Firstly, AI needs a sound defence. The gap between what we can do and what we should do with people’s data has never been wider. Defence is about trust, and without the right ethical policies, trust is hard-won and easily destroyed. Some companies are so concerned about ethics, that they are appointing Chief Ethics Officers. A Matthias Sammer to patrol the defence and turn it into attack in the blink of an eye by extolling the virtues of an ethical approach to AI in their earnings calls. Others prefer the no-nonsense approach to defence through AI-enhanced governance and risk processes, like deploying Chiellini and Bonucci in the cyber security team.

Secondly, AI needs to score some actual goals. The way to find the back of the net through AI is to figure out where the value can be generated in a business. Automation is one of the lowest risk applications of AI, replacing all those manual, error-prone processes with the highly optimised metronome of a Xavi-style conductor, linking the disparate parts of the business into a well-oiled machine. Getting more on the front foot, AI is great at giving people superpowers, unlocking a level of productivity that was seemingly impossible. This augmentation of the individual, a human-machine hybrid, like Ronaldo in full flight, is the future of the workforce given the ubiquity of AI in the form of Microsoft Co-Pilot.

Finally, AI is great for creating something out of nothing, hence the name generative, and whilst the focus today is on automation and productivity, the real star of the show is innovation. It’s not about just enhancing processes with AI, but capturing the most value, like a Marco van Basten volley. The process of deploying AI generates proprietary data that would not exist, which in turn creates competitive advantage, and insight into the next generation of AI solutions.

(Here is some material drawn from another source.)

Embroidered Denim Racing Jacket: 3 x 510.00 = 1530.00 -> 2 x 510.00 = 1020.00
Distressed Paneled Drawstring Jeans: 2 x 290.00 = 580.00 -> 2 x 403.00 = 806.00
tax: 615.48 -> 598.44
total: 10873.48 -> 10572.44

AI will not adopt itself – at least not until Artificial General Intelligence (AGI) comes along. Someone needs to play the role of coach. Businesses are trying to determine whether they need to hire a specialist urbane chief AI officer or promote a tracksuit manager from within the ranks.

Given the nascent stage of the lifecycle of AI technology, it’s perhaps not surprising that very few people have been-there-done-that and can show us their medals. It’s clear that for now, there are more caretaker managers than there are grand appointments. But by the time we get to the next World Cup, the teams scoring the AI goals will be the ones that start investing in their all star line-up now.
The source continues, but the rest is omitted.